As significant as real-time metrics are to a business's success, knowing which metrics to measure "side-by-side" is equally as important. For example, the time-on-site metric cannot tell the whole picture by itself, especially in ecommerce. In this virtual realm, the more time a user spends on the site, the worse their experience might actually be. This is in stark contrast to, say, an information provider whose time-on-site metrics may indicate a person is finding more and more relevant information the longer they spend perusing the site. For ecommerce merchants, if a user isn't finding what they want and eventually checking out, time-on-site doesn't mean much.
Time-on-site metrics, coupled with site search data, however, can result in immensely meaningful performance insights, which merchants can use to dig deeper into user activity and understand experience, the viability of promotions, products offerings and more. Site search is a way to truly "listen" to a consumer. They're telling a merchant exactly what they want and giving them unparalleled access into their motives for the visit. It likely goes without saying that if site search (and a good one at that, of course) isn't a prominent feature on a site, it should be quickly and with all the necessary tracking built in. Site search should go beyond the words used to find what someone wants, however. It should track how users refined their search, if they abandoned the search for other navigational elements, what items were placed in the cart, how they ended up converting (if at all) and what they purchased.

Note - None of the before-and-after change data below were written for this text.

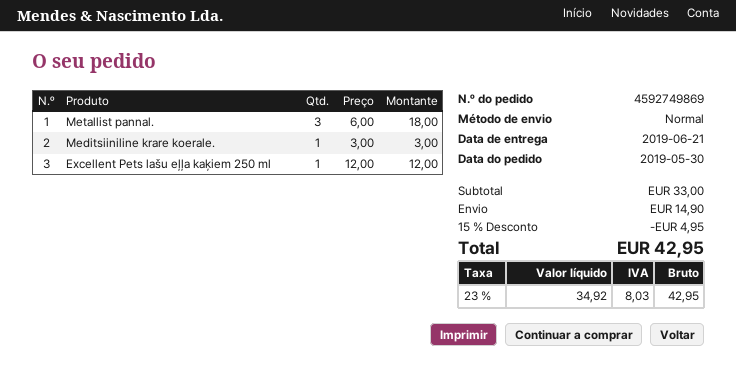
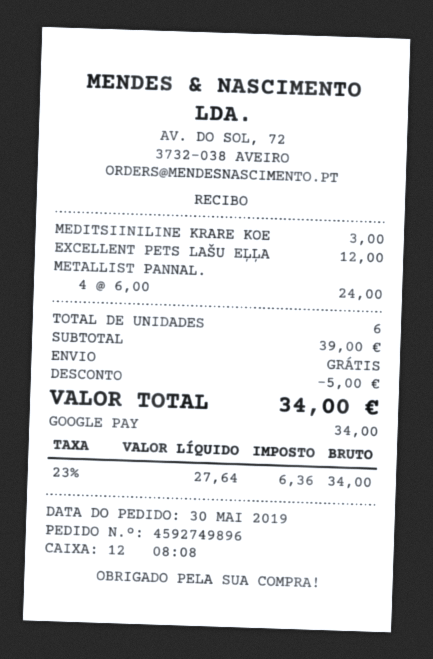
order number: 4592749869 -> 4592749896
Metallist pannal.: 3 x 6.00 = 18.00 -> 4 x 6.00 = 24.00
subtotal: 33.00 -> 39.00
discount: 4.95 -> 5.00
shipping: 14.90 -> 0.00
net: 34.92 -> 27.64
tax: 23% = 8.03 -> 23% = 6.36
total: 42.95 -> 34.00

While time-on-site, in combination with in-site search metrics, should be measured daily, there is another combo that should be on a merchant's daily radar. Bob Gingras, the vice president of enterprise architecture at Acquity Group, a brand ecommerce and digital marketing agency, couples search relevancy with site/cart abandonment.
Knowing what percentage of site or cart abandonment is attributed to search usage, as well as what irrelevant search results contributed to this, can help to significantly tighten up a keyword-based ad campaign and also increase trust. Online consumers tend to be a cautious bunch, so when they arrive at a website with misrepresented keywords, the site's relevancy, in the eyes of that user, plummets. The conversion is, likely, forever lost, so it's best to take a careful, conservative approach to keywords.
Another way to build trust and increase conversions is through monitoring "ease-of-use" metrics, which Gingras defines as arrival to checkout speed. The same laws of checkout that apply to brick-and-mortar operations should be taken into account in the digital world. Just like consumers don't like to wait in line at a grocery store, they don't want to wait for a page to render or be punished because they're viewing the site on their mobile device rather than a desktop site. The difference, of course, is consumers are more likely to abandon a site or a digital cart than they are a cart full of groceries. Merchants should track these site-based metrics daily and find a way to digitally 'open a new line' if customers are waiting.
The traditional metrics Web workers have become accustomed to will stand the test of time. By expanding the dataset you use to gather insights, however, analytics will become an action-oriented process that provides genuine value to a business's bottom line.